» WHAT YOU ARE ASKED TO DO: Across all of the records below, determine the number of lines containing the string "Signal"; reply with that number only.

» EXERCISE DATA:

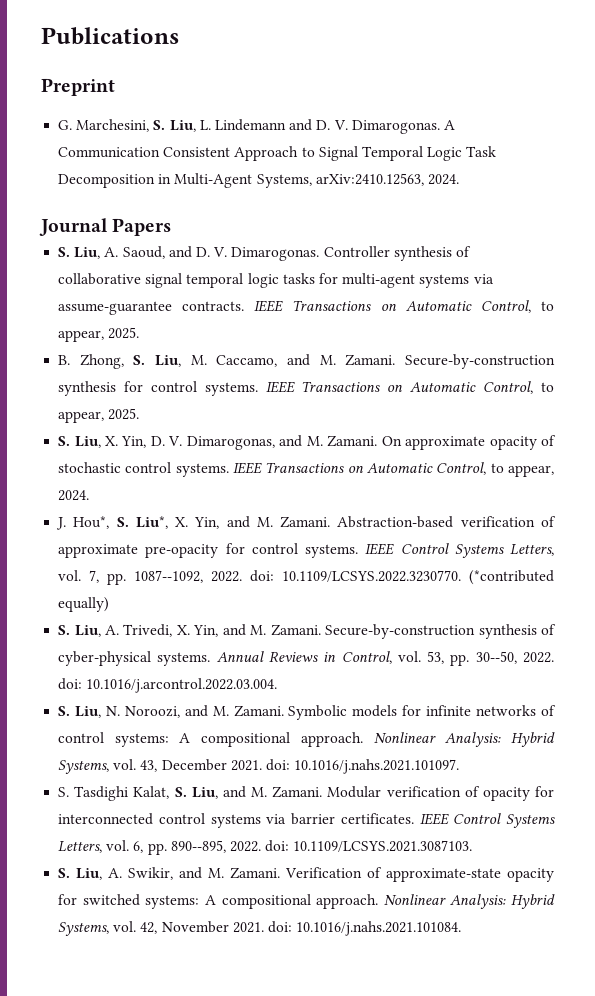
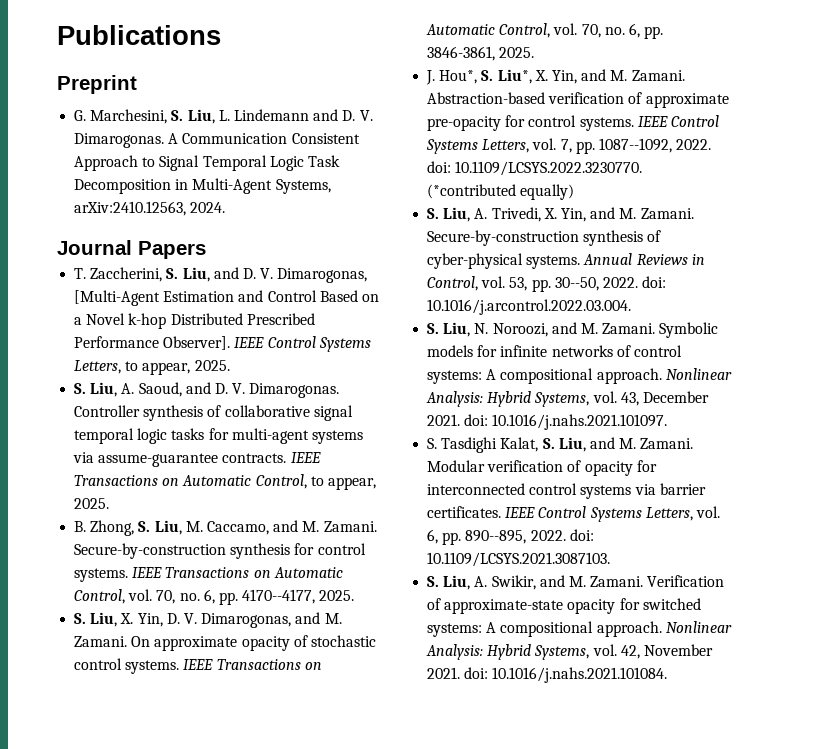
+ T. Zaccherini, S. Liu, and D. V. Dimarogonas, [Multi-Agent Estimation and Control Based on a Novel k-hop Distributed Prescribed Performance Observer]. IEEE Control Systems Letters, to appear, 2025.
- Secure-by-construction synthesis for control systems. IEEE Transactions on Automatic Control, to appear, 2025.
+ Secure-by-construction synthesis for control systems. IEEE Transactions on Automatic Control, vol. 70, no. 6, pp. 4170--4177, 2025.
- IEEE Transactions on Automatic Control, to appear, 2024.
+ IEEE Transactions on Automatic Control, vol. 70, no. 6, pp. 3846-3861, 2025.

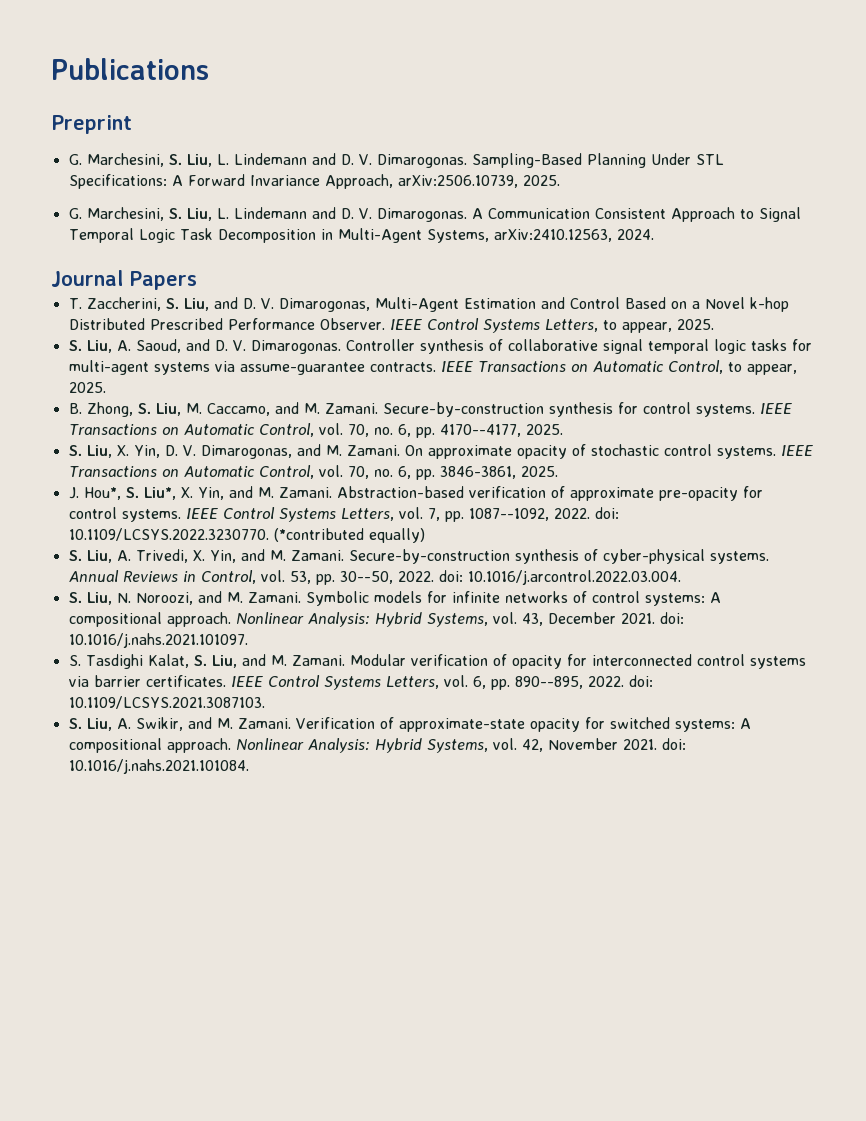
+ G. Marchesini, S. Liu, L. Lindemann and D. V. Dimarogonas. Sampling-Based Planning Under STL Specifications: A Forward Invariance Approach, arXiv:2506.10739, 2025.
- T. Zaccherini, S. Liu, and D. V. Dimarogonas, [Multi-Agent Estimation and Control Based on a Novel k-hop Distributed Prescribed Performance Observer].
+ T. Zaccherini, S. Liu, and D. V. Dimarogonas, Multi-Agent Estimation and Control Based on a Novel k-hop Distributed Prescribed Performance Observer.

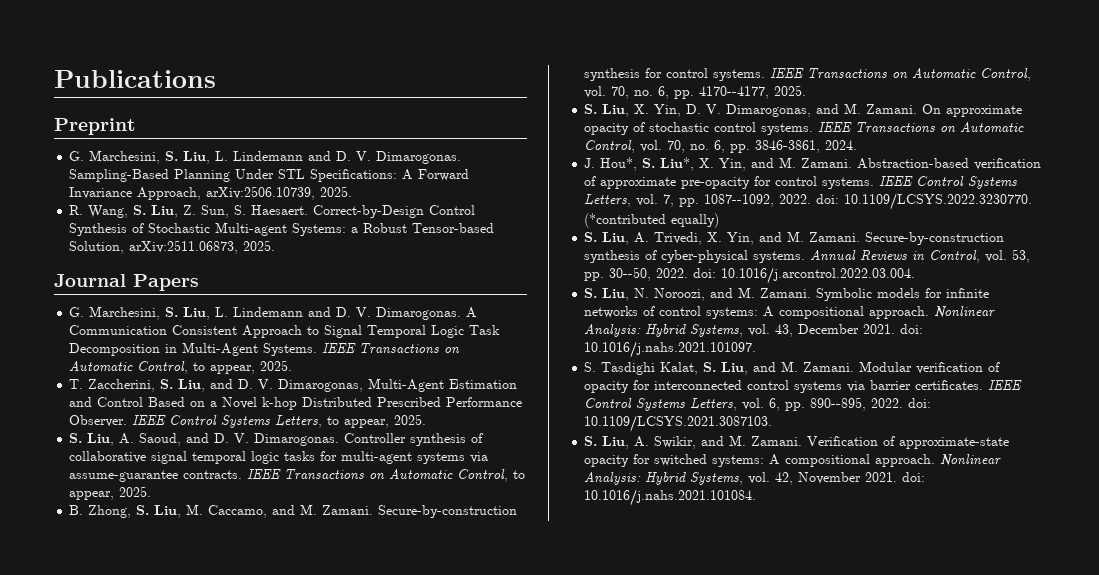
+ R. Wang, S. Liu, Z. Sun, S. Haesaert. Correct-by-Design Control Synthesis of Stochastic Multi-agent Systems: a Robust Tensor-based Solution, arXiv:2511.06873, 2025.
+ Journal Papers
- A Communication Consistent Approach to Signal Temporal Logic Task Decomposition in Multi-Agent Systems, arXiv:2410.12563, 2024.
- Journal Papers
+ A Communication Consistent Approach to Signal Temporal Logic Task Decomposition in Multi-Agent Systems. IEEE Transactions on Automatic Control, to appear, 2025.
- IEEE Transactions on Automatic Control, vol. 70, no. 6, pp. 3846-3861, 2025.
+ IEEE Transactions on Automatic Control, vol. 70, no. 6, pp. 3846-3861, 2024.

» OUTPUT OF THE TASK: 2